CUF was launched in February 2006 via full-page ads in major U.S. newspapers, including The New York Times, The Washington Post and The Wall Street Journal. In May 2006 the organization launched its first television advertisement campaign. The 30-second spot, running on Fox News Channel and local markets, featured "actors posing as workers" saying what they 'love' about unions," like paying dues, union leaders' "fat-cat lifestyles," and discrimination against minorities. The ad campaign cost USD$3 million, raised "from companies, foundations and individuals that Mr. Berman won't identify." [1]

Another TV ad (shown on CNN among other stations) shows large, burly "union leaders" muscling their way into a worker's home and "intimidating" him into joining the union.[2] Labor and economics professor Harley Shaiken said the effort "to create an antiunion atmosphere" more generally, as opposed to business-funded ads against a particular union organizing drive or strike, "is a new wrinkle." An AFL-CIO spokesperson called the ad's accusations "unfounded and outrageous." [1]

In August 2006 the CUF ran a series of advertisements in Montana, Oregon, Michigan and Nevada attacking public employee unions. It appears that this may have been connected with ballot initiatives in those states proposing public spending caps. [3]

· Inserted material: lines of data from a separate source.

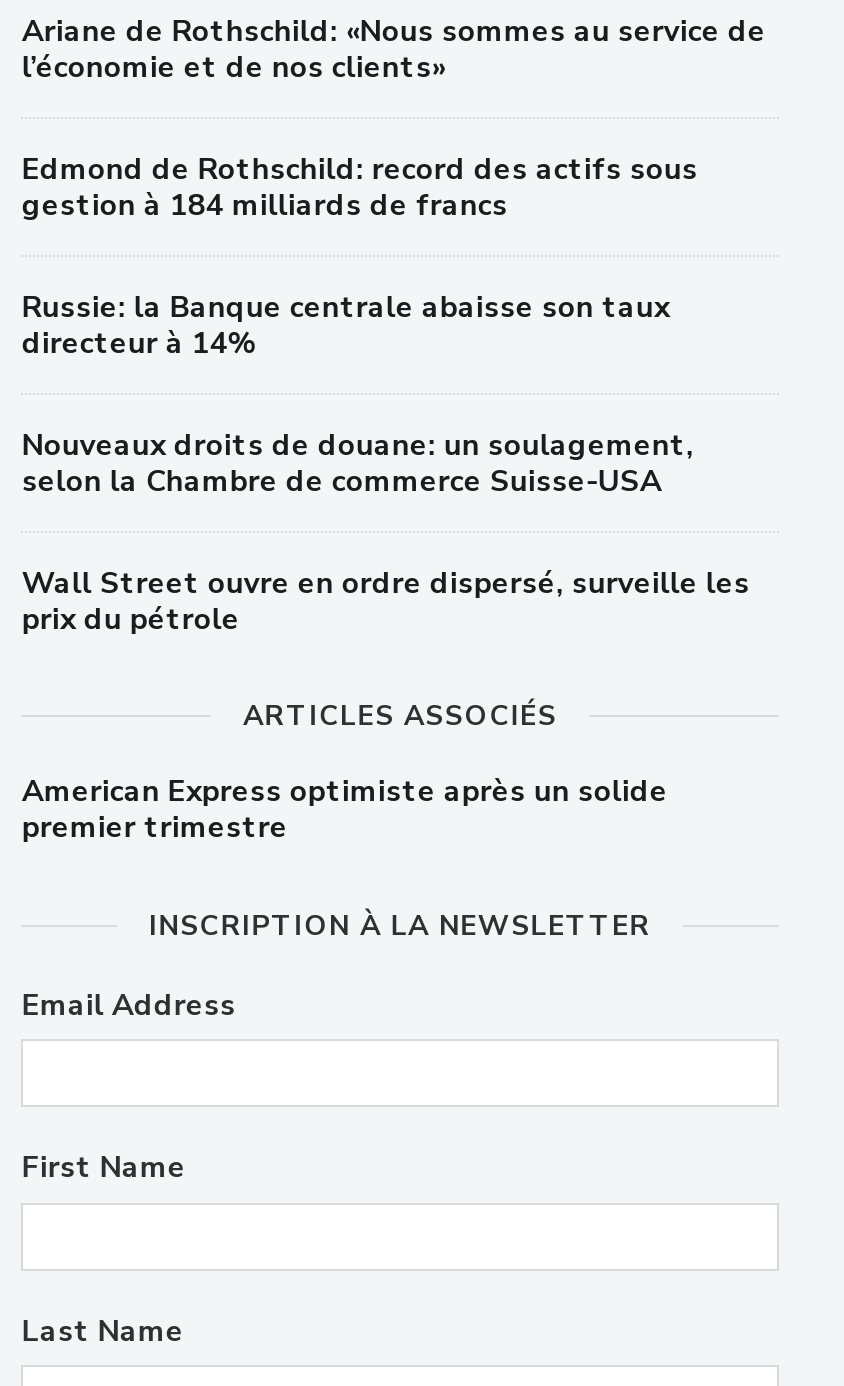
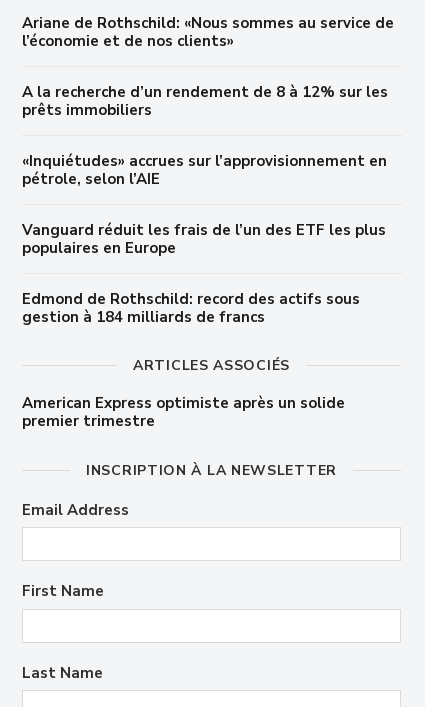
+ A la recherche d’un rendement de 8 à 12% sur les
+ prêts immobiliers
+ «Inquiétudes» accrues sur l’approvisionnement en
+ pétrole, selon l’AIE
+ Vanguard réduit les frais de l’un des ETF les plus
+ populaires en Europe

moved down: Edmond de Rothschild: record des actifs sous | gestion à 184 milliards de francs

- Russie: la Banque centrale abaisse son taux
- directeur à 14%
- Nouveaux droits de douane: un soulagement,
- selon la Chambre de commerce Suisse-USA
- Wall Street ouvre en ordre dispersé, surveille les
- prix du pétrole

The Center for Union Facts is active in fighting the passage of the Employee Free Choice Act. [4]

[edit] Funding

United Press International noted "the group's spokesman refused to release the names of its donors or say where its funding came from."[citation needed]

Berman told Bloomberg reporter Kim Chapman he had raised "about $2.5 million from companies, trade organizations and individuals, whom he declined to identify." [5]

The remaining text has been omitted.